> **Task statement**:
Count every line below that holds the word "TMEDIA", and give the number with no other words.

Before-and-after change records

━━━━━━━━━━━━━━━━

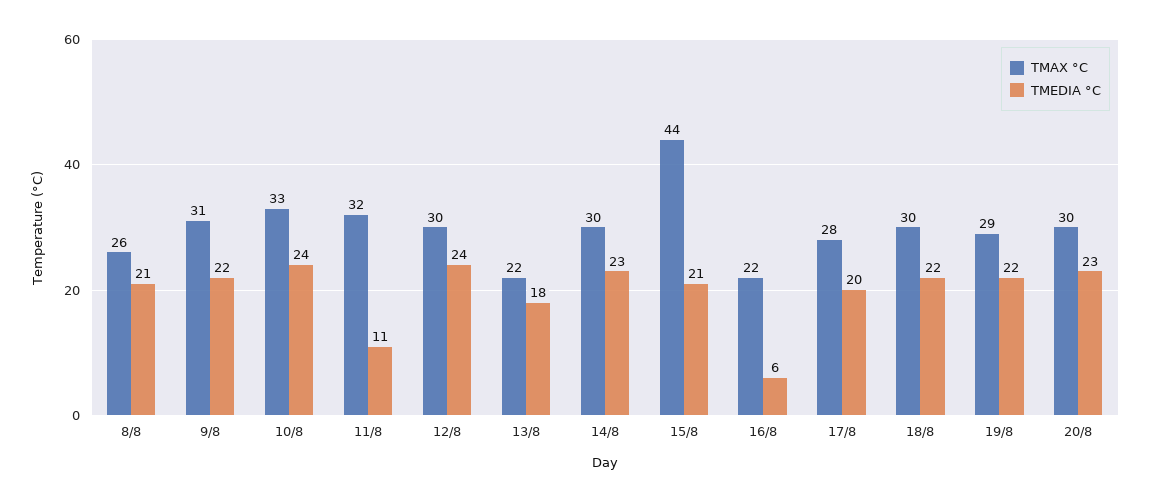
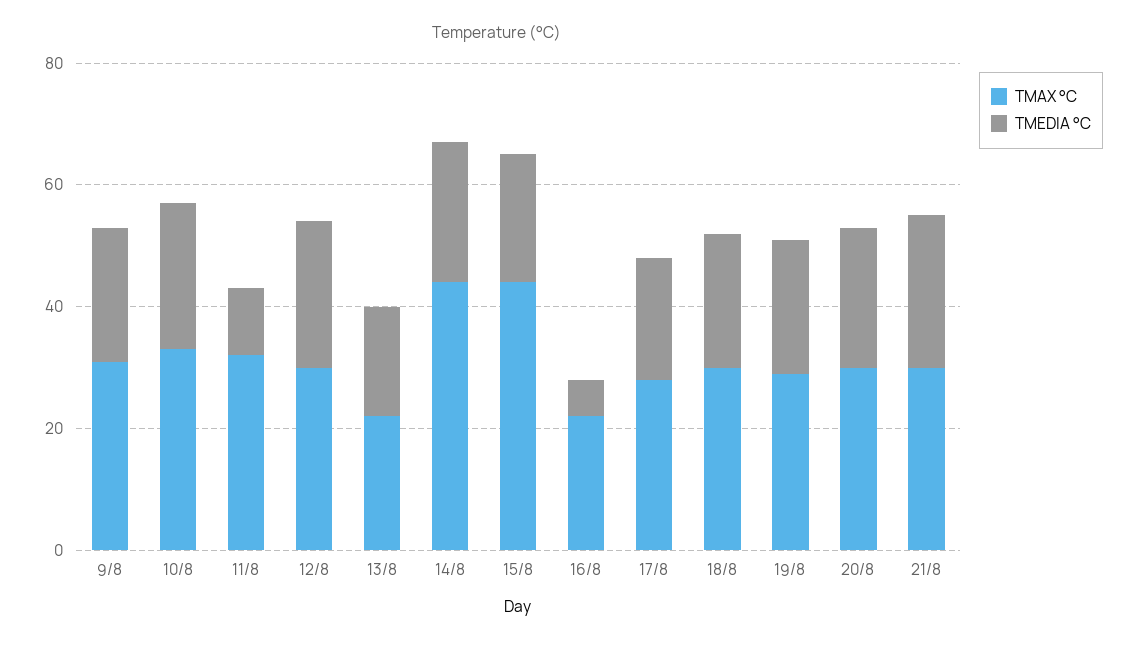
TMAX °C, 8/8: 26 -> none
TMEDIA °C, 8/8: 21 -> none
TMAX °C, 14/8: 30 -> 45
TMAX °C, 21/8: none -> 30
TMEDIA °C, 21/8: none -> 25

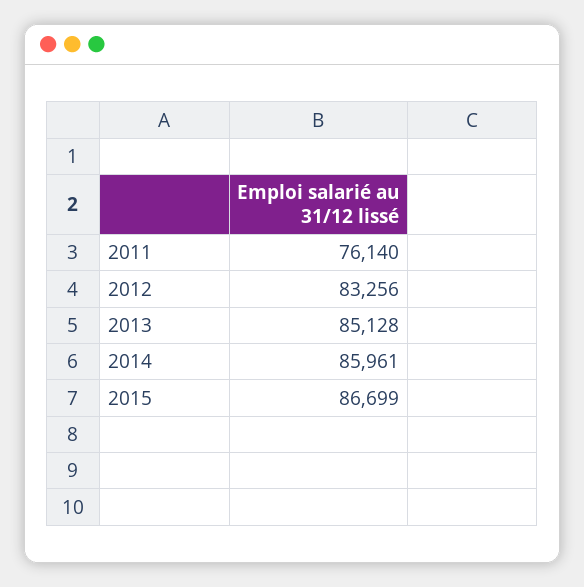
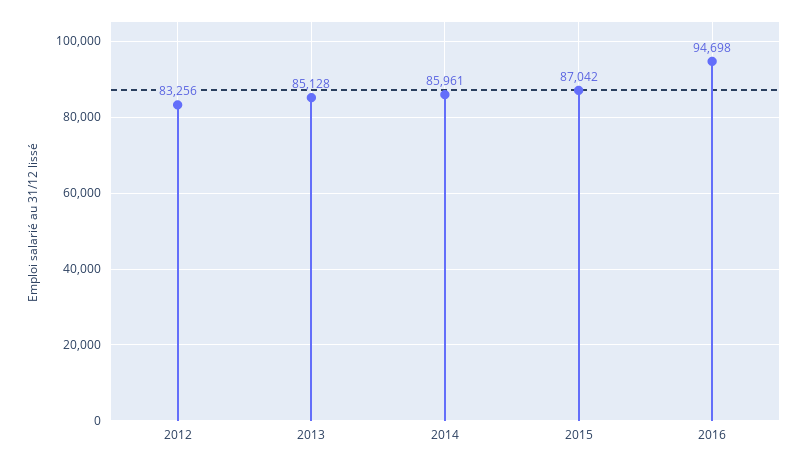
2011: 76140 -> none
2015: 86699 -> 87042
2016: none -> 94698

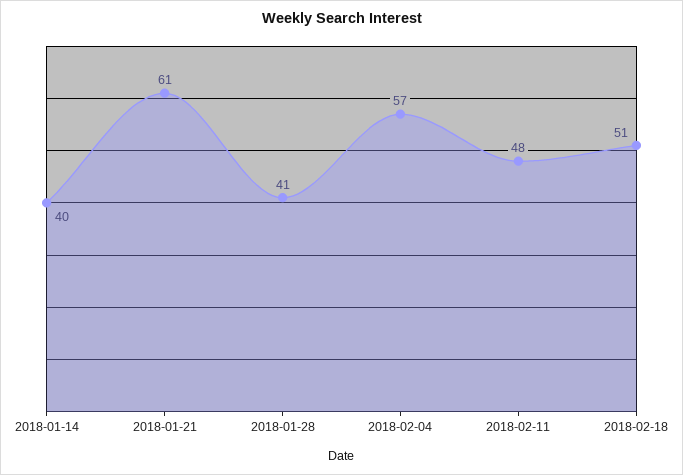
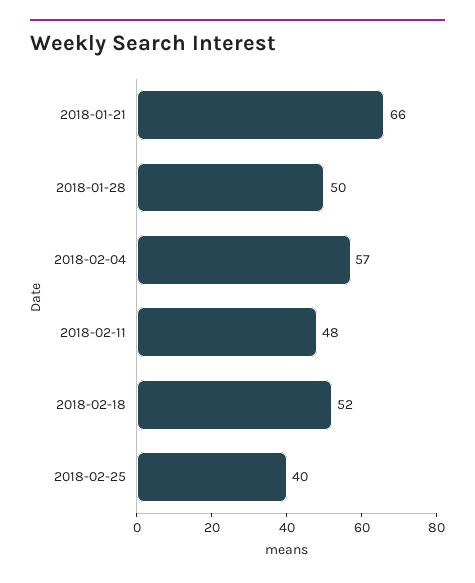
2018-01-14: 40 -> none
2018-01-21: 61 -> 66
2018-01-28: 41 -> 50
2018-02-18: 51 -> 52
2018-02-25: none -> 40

━━━━━━━━━━━━━━━━

> **Response to the task**:
2